(User interface change data)
┌──
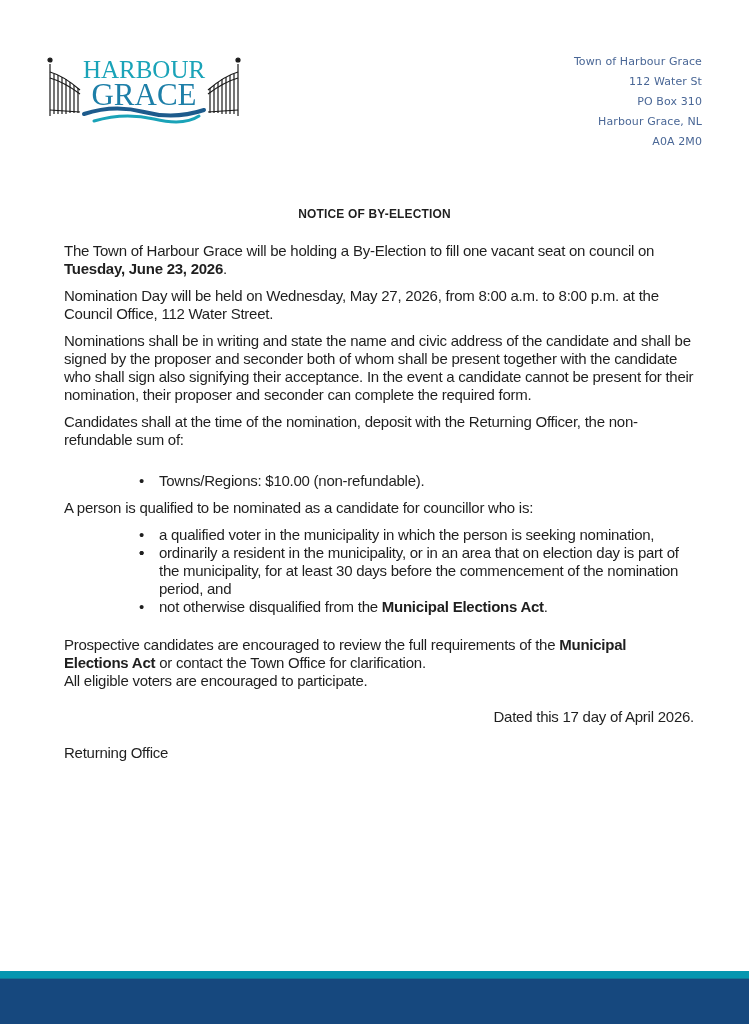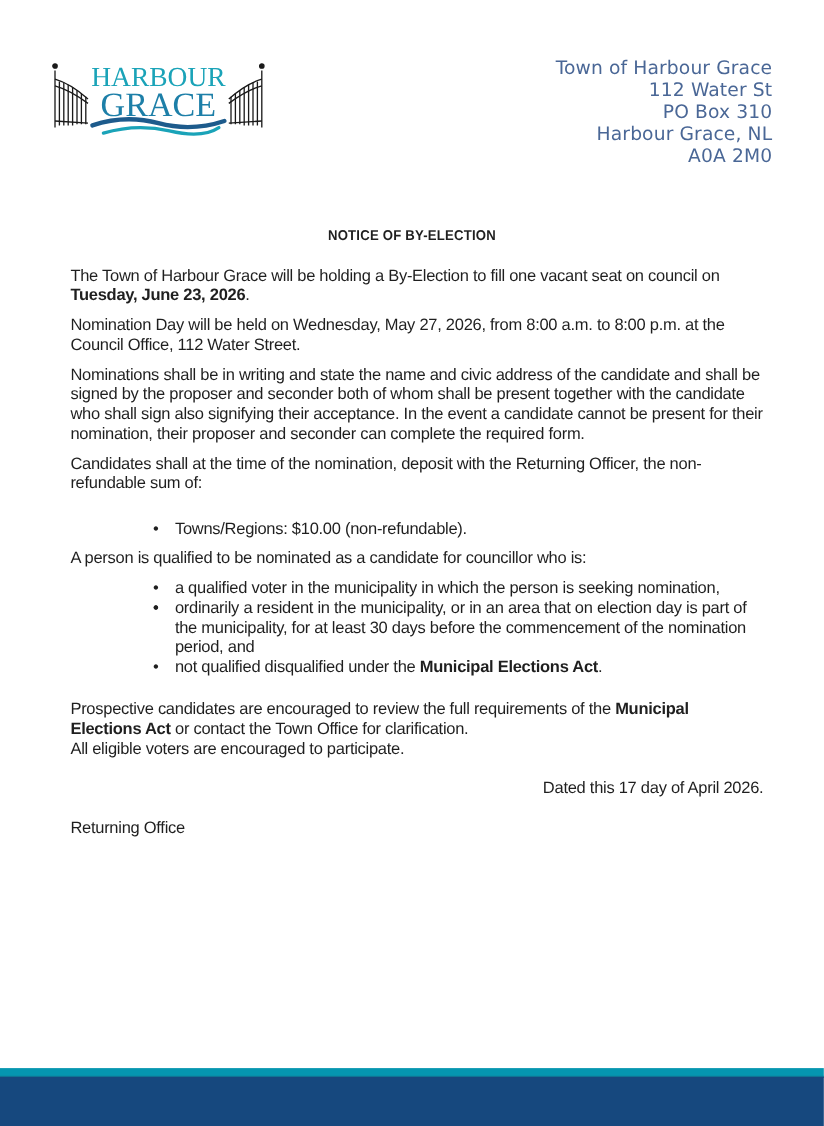--- a/index.html
+++ b/index.html
@@ -12,7 +12,7 @@
   .logo { position: absolute; left: 44px; top: 50px; width: 200px; height: 78px; }
   .address {
     position: absolute; right: 47px; top: 52px; text-align: right;
-    font-family: "DejaVu Sans", sans-serif; font-size: 17px; line-height: 20px;
+    font-family: "DejaVu Sans", sans-serif; font-size: 11px; line-height: 20px;
     color: #4a6796; letter-spacing: 0.1px;
   }
   .address div { white-space: nowrap; }

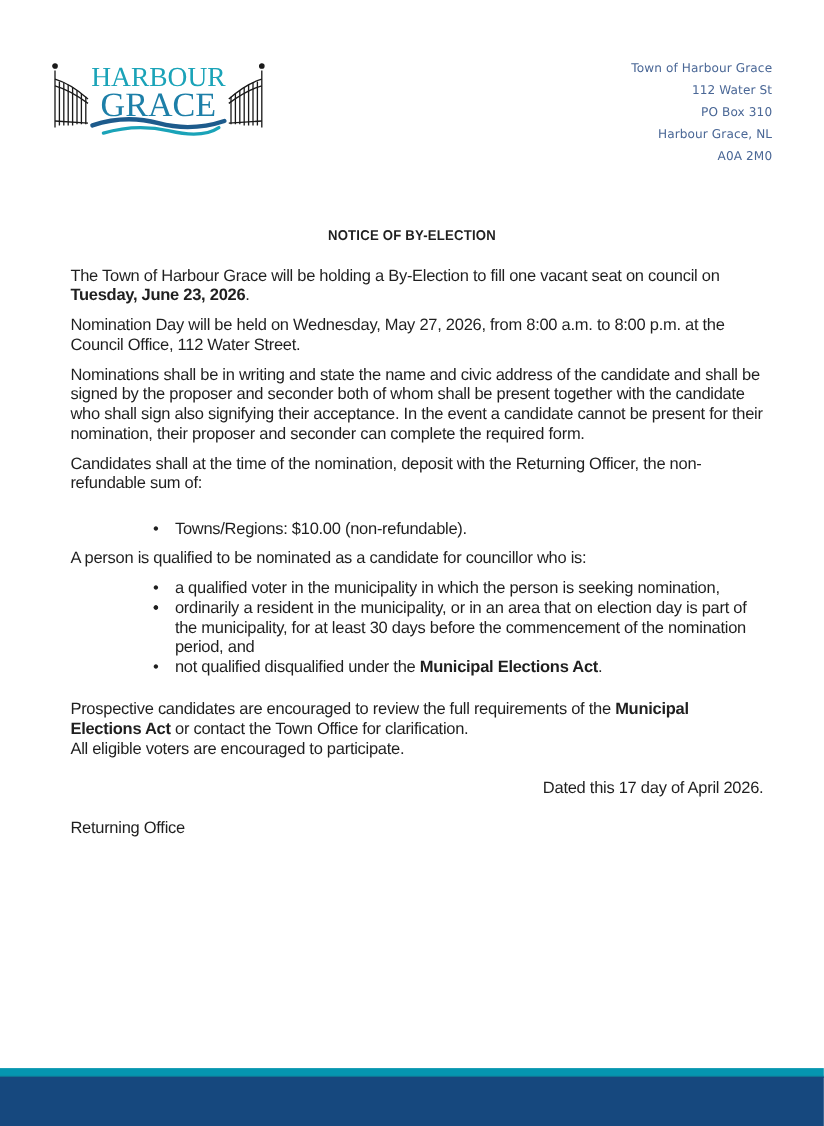--- a/index.html
+++ b/index.html
@@ -106,7 +106,7 @@
     <li><span class="bullet">•</span><span>a qualified voter in the municipality in which the person is seeking nomination,</span></li>
     <li><span class="bullet">•</span></li>
     <li><span class="bullet">•</span><span>ordinarily a resident in the municipality, or in an area that on election day is part of the municipality, for at least 30 days before the commencement of the nomination period, and</span></li>
-    <li><span class="bullet">•</span><span>not qualified disqualified under the</span> <b>Municipal Elections Act</b><span>.</span></li>
+    <li><span class="bullet">•</span><span>not otherwise disqualified from the</span> <b>Municipal Elections Act</b><span>.</span></li>
   </ul>
   <p style="">
     <span>Prospective candidates are encouraged to review the full requirements of the</span> <b>Municipal Elections Act</b> <span>or contact the Town Office for clarification.</span>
└──
# [Assigned task]
Pictures aside, reproduce every record exactly as it stands.

# [Task answer]
--- a/index.html
+++ b/index.html
@@ -12,7 +12,7 @@
   .logo { position: absolute; left: 44px; top: 50px; width: 200px; height: 78px; }
   .address {
     position: absolute; right: 47px; top: 52px; text-align: right;
-    font-family: "DejaVu Sans", sans-serif; font-size: 17px; line-height: 20px;
+    font-family: "DejaVu Sans", sans-serif; font-size: 11px; line-height: 20px;
     color: #4a6796; letter-spacing: 0.1px;
   }
   .address div { white-space: nowrap; }

--- a/index.html
+++ b/index.html
@@ -106,7 +106,7 @@
     <li><span class="bullet">•</span><span>a qualified voter in the municipality in which the person is seeking nomination,</span></li>
     <li><span class="bullet">•</span></li>
     <li><span class="bullet">•</span><span>ordinarily a resident in the municipality, or in an area that on election day is part of the municipality, for at least 30 days before the commencement of the nomination period, and</span></li>
-    <li><span class="bullet">•</span><span>not qualified disqualified under the</span> <b>Municipal Elections Act</b><span>.</span></li>
+    <li><span class="bullet">•</span><span>not otherwise disqualified from the</span> <b>Municipal Elections Act</b><span>.</span></li>
   </ul>
   <p style="">
     <span>Prospective candidates are encouraged to review the full requirements of the</span> <b>Municipal Elections Act</b> <span>or contact the Town Office for clarification.</span>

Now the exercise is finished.